Laura proudly described Ludo's Tariff game. A hush fell upon the Hinchliffes as they listened, and Laura's cheeks began to burn. “Of course it's politics, but it's an interesting game to play,” she said, defiance in her tone, for she was defending Ludo.

“It's well thought out,” pronounced Edward. “But if you win in that game, you starve.”

Laura did not understand this cryptic remark, so made no attempt to counter it; she resented it, however, on Ludo's behalf, and a certain constraint descended on the four. Luckily at this moment Mrs. Hinchliffe came in.

“There's a nice fire in the drawing-room, children,” she said brightly.

“We're very comfortable here, thank you, Mother,” replied Edward.

“You could have the room quite to yourselves,” pursued Mrs. Hinchliffe, taking out her work-basket.

“Oh, we don't mind sitting with you,” joked Edward.

“There's the piano in the other room,” said Mrs. Hinchliffe.

“Why, is Laura yearning to burst into song?” said Edward.

“No, no!” hastily disclaimed Laura, shrinking.

They all laughed, and Edward began to urge his mother to play cards with them.

“Well, dear,” said Mrs. Hinchliffe, laying her hand on the back of his chair, “I should like you to go into the drawing-room, because your father has just sent in word that he's bringing one of the superintendents home with him to discuss a new organisation scheme, and of course they'll want the big table for their papers.”

Without a word the four gathered up cards and table and withdrew. From sheer sympathy Laura avoided the Hinchliffes' eyes; she understood well the humiliation they were experiencing, and would not for the world have added to it by word or glance.

They arranged the table by the newly-lit fire, and Frederick began to deal out the cards in a jerky, vehement manner.
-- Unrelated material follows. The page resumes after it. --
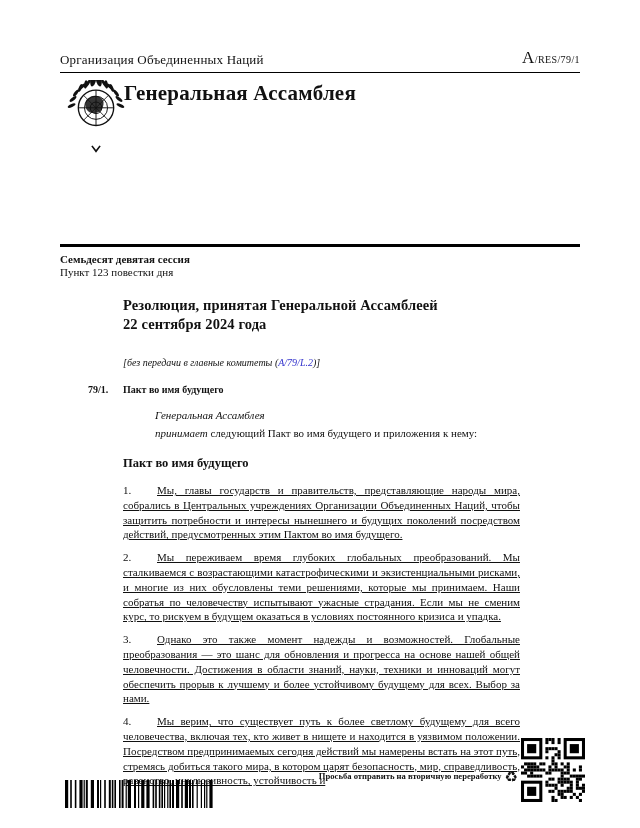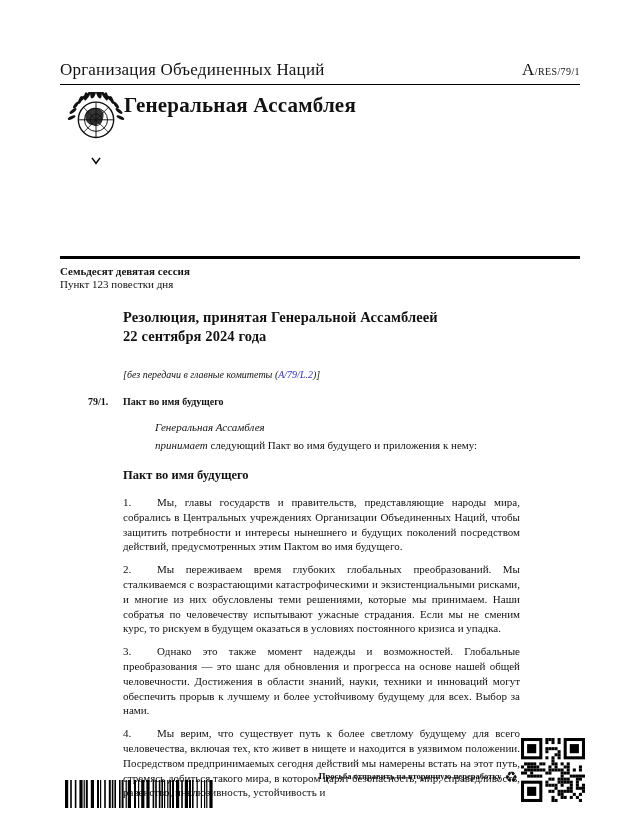"Организация Объединенных Наций" .org-name { font-size: 17px -> 13px; margin-top: 12px -> none }
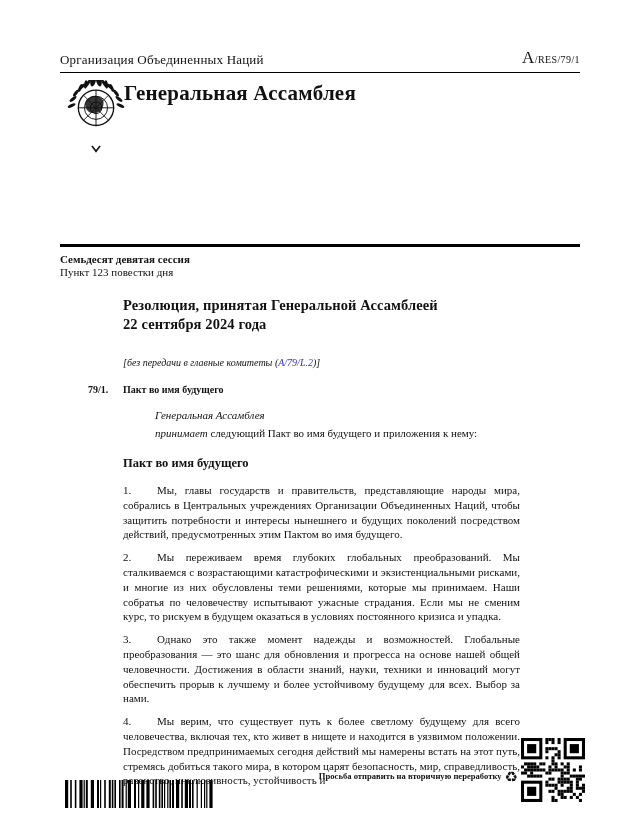"1. Мы, главы государств и" .body-text { text-decoration: none -> underline }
“What are we playing?” enquired Grace, but nobody answered her.

“The trouble with the previous generation,” burst out Edward suddenly, “is that they are incapable of candour.” He was very pale; Laura, throwing! him a swift glance, judged that he was very fond of his mother and therefore so much the more ashamed of her behaviour.

“Why do they insult us with these childish pretences?” cried Frederick in a passion.

“Yes, why couldn't she have said at once, simply, that Charles needed the room?” demanded Grace.

“Well, we mustn't wash our household linen in front of Laura,” concluded Edward, with a wry smile.

“Oh, mine's just the same!” cried Laura. “Just, I assure you!”

She spoke with such intense conviction that Edward and Frederick looked at her with interest and Grace felt proud of her. In spite of all Laura's obvious disadvantages of birth and upbringing,
thought all three Hinchliffes, it was clear that she was a free spirit, worthy of association with themselves; as such they accepted her permanently.

And Laura felt that she was indeed a free spirit, soaring aloft in a brave new world—a world where it was
admitted openly
that persons in authority, such as parents and elder sisters, were often horribly hypocritical, that hypocrisy was vulgar, that all that sort of thing would be changed when they themselves grew up and had the upper hand. It was also a world, thought Laura with glee, where people called their father Charles.

“Let's sing,” suggested Frederick. “I want something to take the taste of that out of my mouth.”

“We can't sing if Father has a superintendent talking business,” objected Edward irritably.